The tax increase requires the approval of a simple majority of voters.
Susan McCarthy, city manager, told the council the tax increase is necessary to assure the retention of city services, and that it would bring Santa Monica in line with the nearby cities of Beverly Hills and Los Angeles.
“The current Santa Monica tax rate is lower than that of neighboring communities and it is important to remind Santa Monicans that it will be paid by hotel guests and not the residents here,” McCarthy said.
McCarthy further stressed the importance of the increase in boosting the city’s coffers in order to prevent further cuts in current services.
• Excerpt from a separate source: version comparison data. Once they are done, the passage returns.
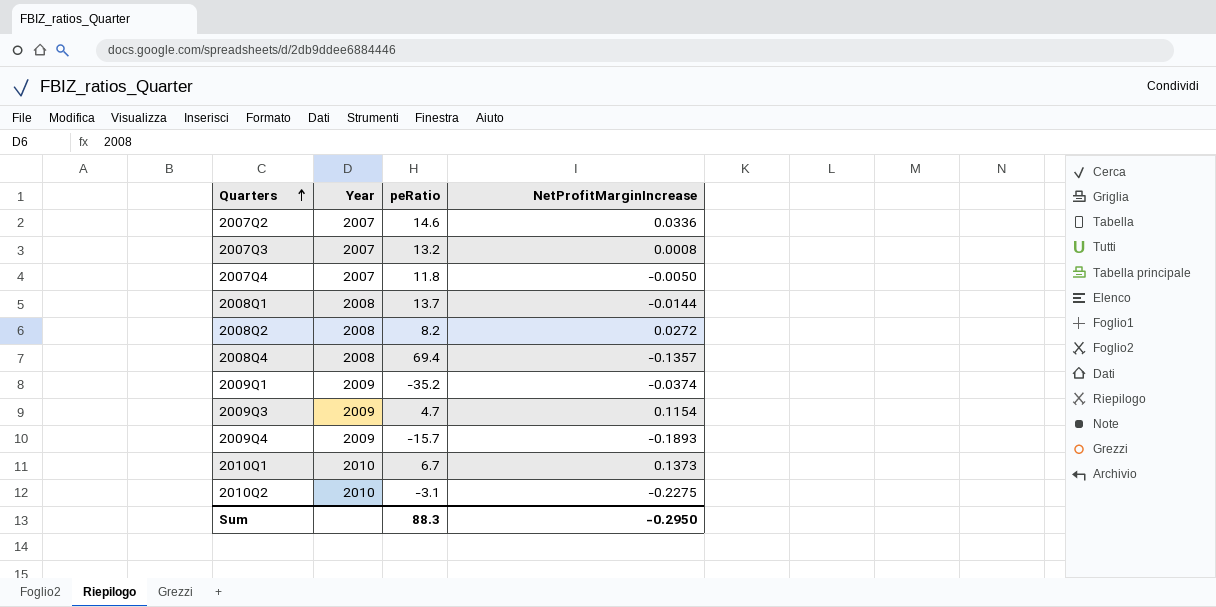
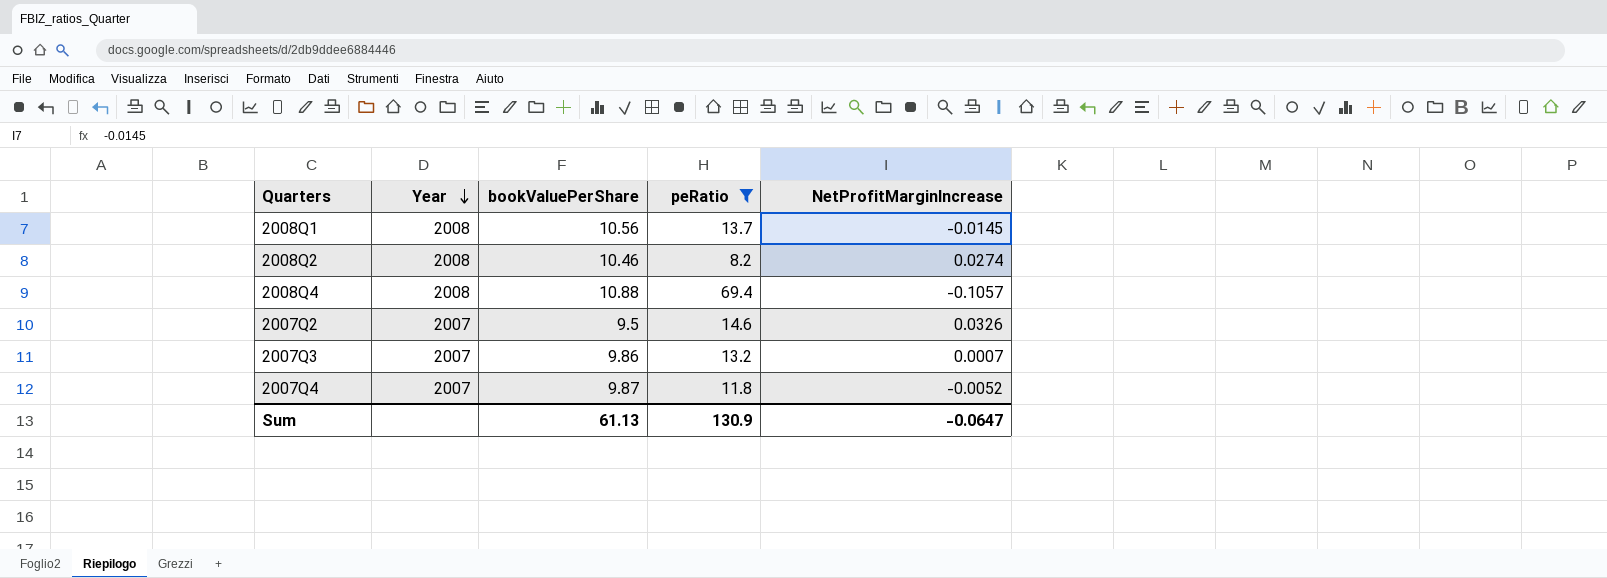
filter: none -> peRatio >= 8.2
row order: Quarters ascending -> Year descending
column bookValuePerShare | position: none -> 3
2008Q1 | NetProfitMarginIncrease: -0.0144 -> -0.0145
2008Q2 | NetProfitMarginIncrease: 0.0272 -> 0.0274
2008Q4 | NetProfitMarginIncrease: -0.1357 -> -0.1057
2007Q2 | NetProfitMarginIncrease: 0.0336 -> 0.0326
2007Q3 | NetProfitMarginIncrease: 0.0008 -> 0.0007
2007Q4 | NetProfitMarginIncrease: -0.0050 -> -0.0052
Sum | peRatio: 88.3 -> 130.9
Sum | NetProfitMarginIncrease: -0.2950 -> -0.0647

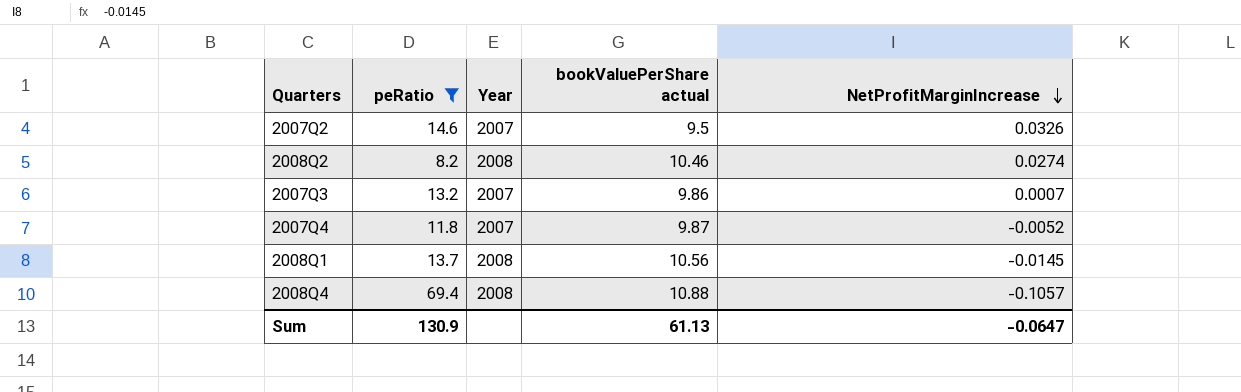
row order: Year descending -> NetProfitMarginIncrease descending
column peRatio | position: 4 -> 2
column name: bookValuePerShare -> bookValuePerShare actual

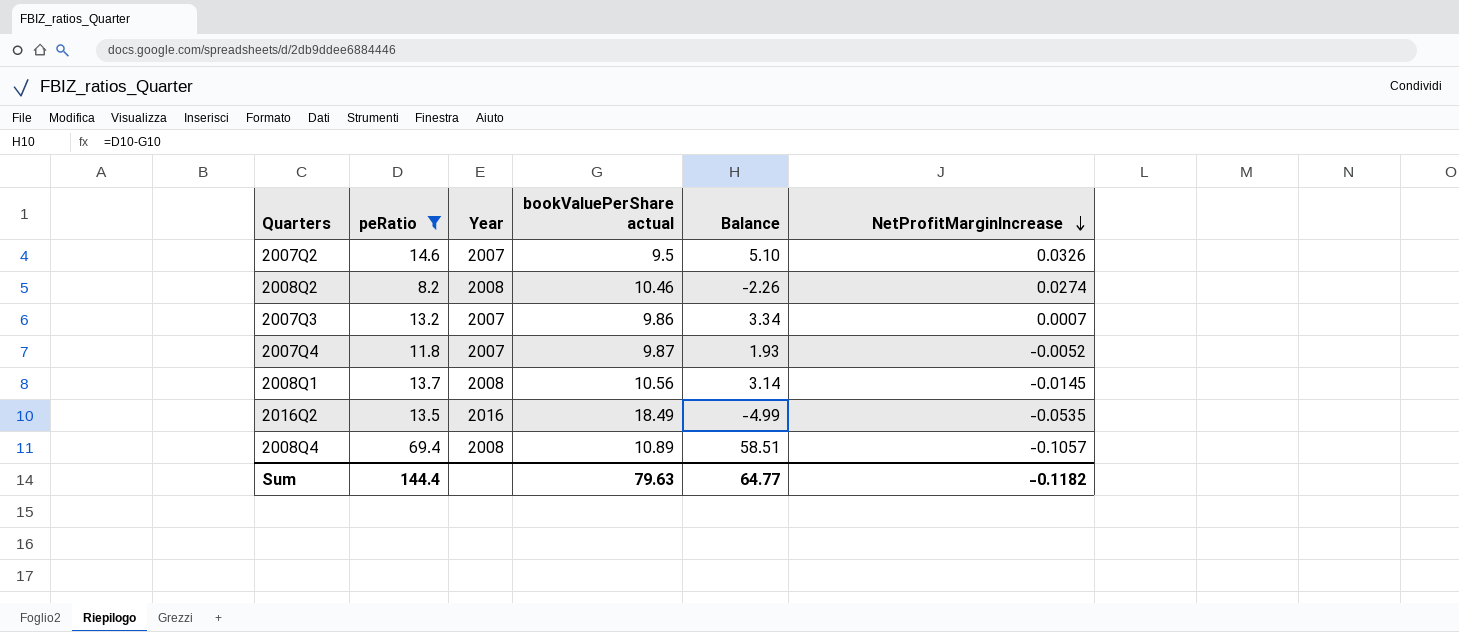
column Balance | formula: none -> [peRatio] - [bookValuePerShare actual]
row 2016Q2: none -> 13.5 | 2016 | 18.49 | -4.99 | -0.0535
2008Q4 | bookValuePerShare actual: 10.88 -> 10.89
Sum | peRatio: 130.9 -> 144.4
Sum | bookValuePerShare actual: 61.13 -> 79.63
Sum | NetProfitMarginIncrease: -0.0647 -> -0.1182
“The tax increase will mean $1.6 million in additional revenue to the general fund this fiscal year and $3.5 million for the next full fiscal year,” McCarthy said. “This is essential to achieving a balanced budget without further service and staff reductions to general fund operations including police, fire, libraries and after school programs.”
The TOT -- which is locally imposed and therefore cannot be “taken” by the State of California to shore up its budget -- would essentially add about $4 to the average hotel room rate per night.
Hoteliers in the city are apparently not opposed to the tax increase.
Klaus Mennekes, vice president of the Edward Thomas Management Company, which operates the beachfront Shutters and Casa Del Mar hotels in Santa Monica, said he supports the tax increase.
“We haven’t had much time to get all the details, but if the money from this increase in revenue will be used for services that will benefit the entire community, then we support the initiative,” Mennekes said.
Council member Mike Feinstein welcomed the measure as a means of “taking advantage of what’s already here.”
“This is something that takes advantage of our existing investments in the tourism industry and our already existing natural resources,” he said.
Mayor Richard Bloom applauded the support from all Council members for putting the measure on the November ballot but warned against complacency in expecting the measure to sail through.
“No easy passage is guaranteed in an already overcrowded ballot,” Bloom warned. “This is an issue that everyone that cares about our community needs to get behind. The things that make this town special cost money. We need to enlist the energy of the community and the volunteers in the community to get behind this.”
The Council also devoted time to commenting on the Santa Monica College Board’s recent decision not to put a $175 million “partnership” bond measure on the November ballot.
The college board will reconsider the decision at a special meeting Friday morning. (See “College to Reconsider Reduced Partnership Bond Friday.”)
On Tuesday, Bloom said he was pleased that the “partnership” proposal had opened the doors to “dialogue” among the jurisdictions, a sentiment echoed by other council members.
“Important dialogue has now developed and lots of issues have been broached. It is my hope that we can continue to look for opportunities where the school district, City and college can continue to co-operate and form partnerships,” Bloom said.
“Having opened the door we need to keep it open, walk through it with our hands out, shaking hands to see whether we can’t create a partnership for 2006,” said Mayor Pro Tem Kevin McKeown.
“We need to stay on the course that we set out here and that is thinking of our three overlapping jurisdictions as being one community,” McKeown added.
However, after learning of the reconsideration, Bloom accused the college board of “very bad government practice” by placing the item on the agenda with short notice.
Friday is the deadline for the college board to act to place the measure on the ballot.